(Front-end code edit data)
──────────────────────────────

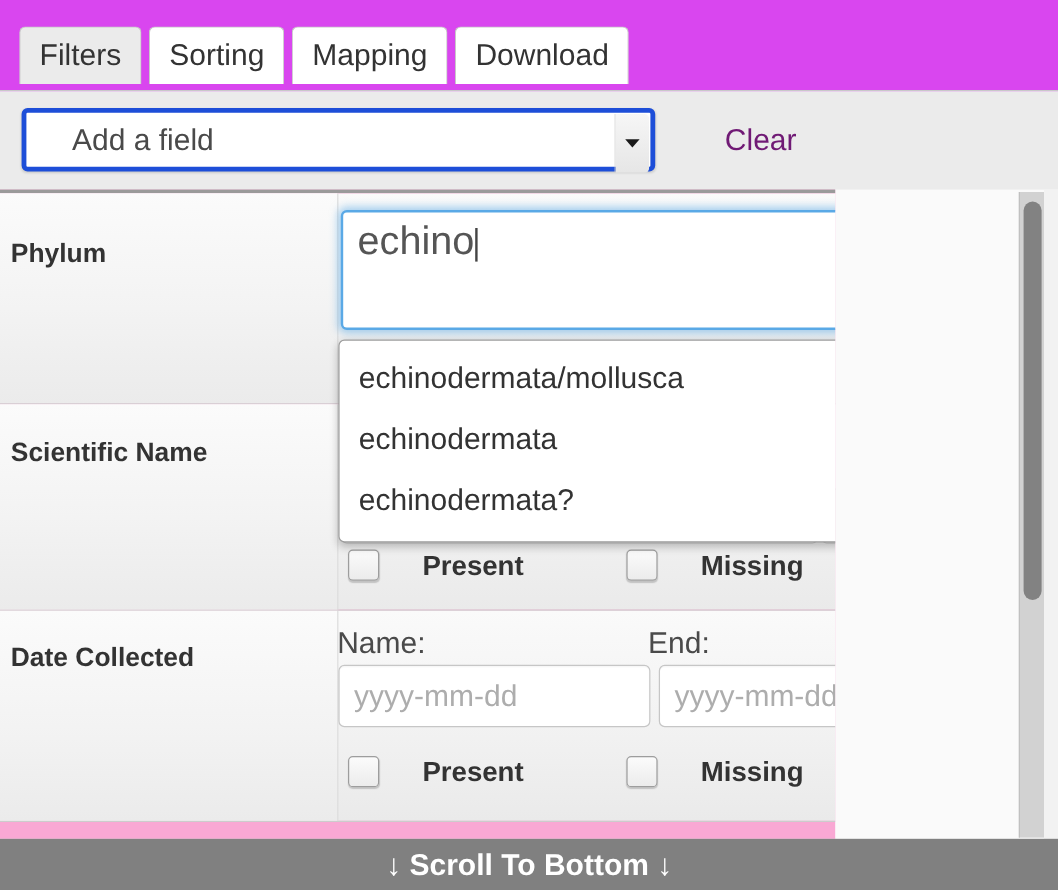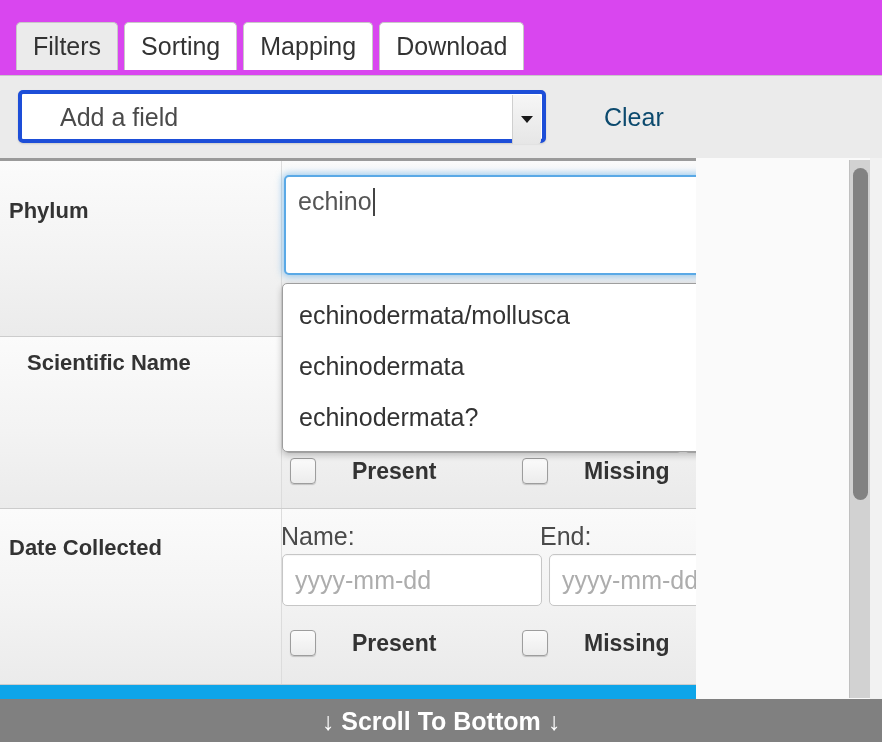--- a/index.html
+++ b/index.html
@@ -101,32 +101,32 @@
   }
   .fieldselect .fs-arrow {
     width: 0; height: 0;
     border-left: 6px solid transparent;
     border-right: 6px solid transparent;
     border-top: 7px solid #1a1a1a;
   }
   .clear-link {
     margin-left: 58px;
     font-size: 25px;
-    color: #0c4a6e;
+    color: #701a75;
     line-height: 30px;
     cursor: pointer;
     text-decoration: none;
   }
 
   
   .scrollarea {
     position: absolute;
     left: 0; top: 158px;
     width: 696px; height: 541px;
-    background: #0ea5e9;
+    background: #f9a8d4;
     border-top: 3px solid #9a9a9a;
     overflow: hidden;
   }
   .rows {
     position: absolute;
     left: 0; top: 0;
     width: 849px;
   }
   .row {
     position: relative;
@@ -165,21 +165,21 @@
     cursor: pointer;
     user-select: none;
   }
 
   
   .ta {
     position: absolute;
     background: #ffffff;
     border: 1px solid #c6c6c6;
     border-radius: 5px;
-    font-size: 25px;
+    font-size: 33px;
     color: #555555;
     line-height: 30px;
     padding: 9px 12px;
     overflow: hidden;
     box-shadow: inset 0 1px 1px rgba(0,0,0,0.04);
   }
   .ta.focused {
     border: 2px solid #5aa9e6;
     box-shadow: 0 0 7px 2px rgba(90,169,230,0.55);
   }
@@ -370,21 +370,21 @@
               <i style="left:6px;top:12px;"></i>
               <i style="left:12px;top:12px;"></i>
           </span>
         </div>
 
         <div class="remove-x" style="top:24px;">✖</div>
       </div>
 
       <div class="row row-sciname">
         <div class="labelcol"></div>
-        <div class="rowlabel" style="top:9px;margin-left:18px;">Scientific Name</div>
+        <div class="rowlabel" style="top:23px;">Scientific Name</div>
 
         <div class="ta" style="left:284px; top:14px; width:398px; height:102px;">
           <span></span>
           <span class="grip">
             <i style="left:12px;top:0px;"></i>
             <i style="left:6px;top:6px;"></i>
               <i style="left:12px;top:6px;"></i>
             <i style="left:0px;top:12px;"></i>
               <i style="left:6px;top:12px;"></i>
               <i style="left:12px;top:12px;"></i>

──────────────────────────────

ABOUT THIS TASK: Check every line of the records, and copy the ones that hold the word "transparent".

TASK RESPONSE:
     border-left: 6px solid transparent;
     border-right: 6px solid transparent;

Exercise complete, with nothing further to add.